# desktop pics



## ERICBRIAN2002 (Mar 23, 2002)

Hey we havent had any in a while so everyone join in and show off your desktops. You could also put in a pic of ur actual comp. Ill start it off.


----------



## nkuvu (Mar 23, 2002)

Here ya go.

But I warn you, my iMac is still on order, so this is my Win2K box... 

This post brought to you by the letters C8H10N4O2. _(a.k.a. Caffeine!)_


----------



## RacerX (Mar 23, 2002)

I tend to post more desktop shots than anyone, so here is one of mine.


----------



## wdw_ (Mar 23, 2002)

RacerX. You normaly put up more desktop pics because you probably have more monitors than anyone here.

Here's my contribution:

http://homepage.mac.com/macosx_pics/.Pictures/desktop2.jpg


I've been making a series of Korn icons because of there new CD coming out soon. I have 46 icons made so far.


----------



## cwoody222 (Mar 23, 2002)

sorry if this is a dumb question, but...

how do i make my iTunes get all small like the Korn guy did - so it only shows the buttons and not all the track listings, etc???


----------



## Ralph J. (Mar 23, 2002)

click the green button on the upper left hand corner of the iTunes window.


----------



## chemistry_geek (Mar 23, 2002)

Here's my screenshot.


----------



## JohnnyV (Mar 23, 2002)

Here is mine, its changes every 45 minutes thanks to changedesktop 

http://homepage.mac.com/johnnyvf/mydesk.jpg


Enjoy


----------



## voice- (Mar 23, 2002)

What the hell kind of OS do you use?
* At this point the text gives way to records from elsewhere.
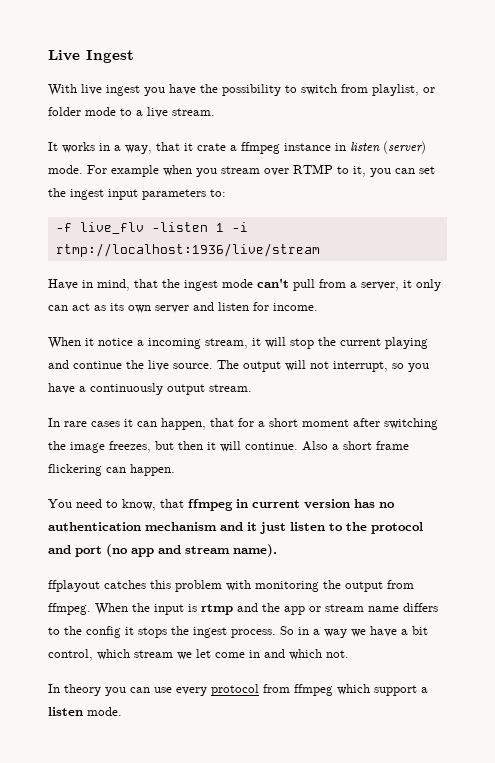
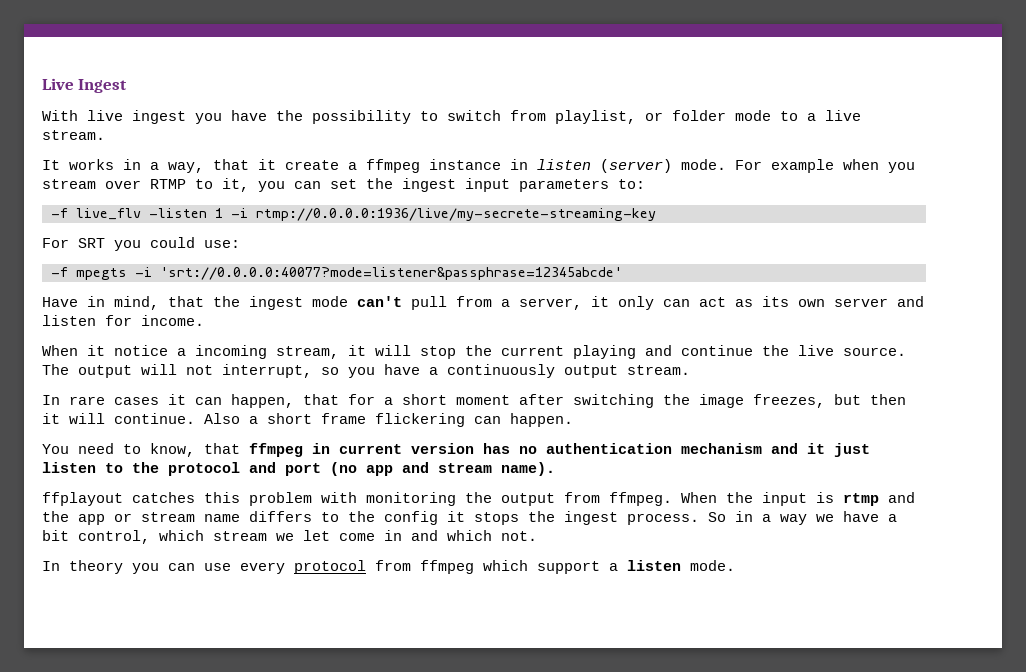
- It works in a way, that it crate a ffmpeg instance in listen (server) mode.
+ It works in a way, that it create a ffmpeg instance in listen (server) mode.
- -f live_flv -listen 1 -i rtmp://localhost:1936/live/stream
+ -f live_flv -listen 1 -i rtmp://0.0.0.0:1936/live/my-secrete-streaming-key
+ For SRT you could use:
+ -f mpegts -i 'srt://0.0.0.0:40077?mode=listener&passphrase=12345abcde'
It looks like OS 9 with the apps and functionality of OS X...yet, it says Pentium...Linux?


----------



## JohnnyV (Mar 23, 2002)

That is RacerX's IBM Thinkpad.  It is running Rhapsody


----------



## xoot (Mar 23, 2002)

Where do you get changedesktop?


----------



## nkuvu (Mar 23, 2002)

> What the hell kind of OS do you use? It looks like OS 9 with the apps and functionality of OS X...yet, it says Pentium...Linux?
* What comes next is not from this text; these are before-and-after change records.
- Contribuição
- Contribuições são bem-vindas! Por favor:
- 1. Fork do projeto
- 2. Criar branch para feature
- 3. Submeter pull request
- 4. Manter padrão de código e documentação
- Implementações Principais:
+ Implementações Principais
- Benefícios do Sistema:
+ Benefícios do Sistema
Nah, I told you -- Win2K.  

I know, you were talking to RacerX.  Just thought I'd be funny.


----------



## unlearnthetruth (Mar 23, 2002)

mine! yay!


----------



## JohnnyV (Mar 23, 2002)

ChangeDesktop can be found by searching versiontracker.com

or click here since I'm a nice guy
http://www.versiontracker.com/moreinfo.fcgi?id=12563&db=mac


----------



## unlearnthetruth (Mar 23, 2002)

mine! yay! (resized a little for size constraints)


----------



## mfhaque (Mar 24, 2002)

my screenshot is pretty big since i'm running dual  monitors.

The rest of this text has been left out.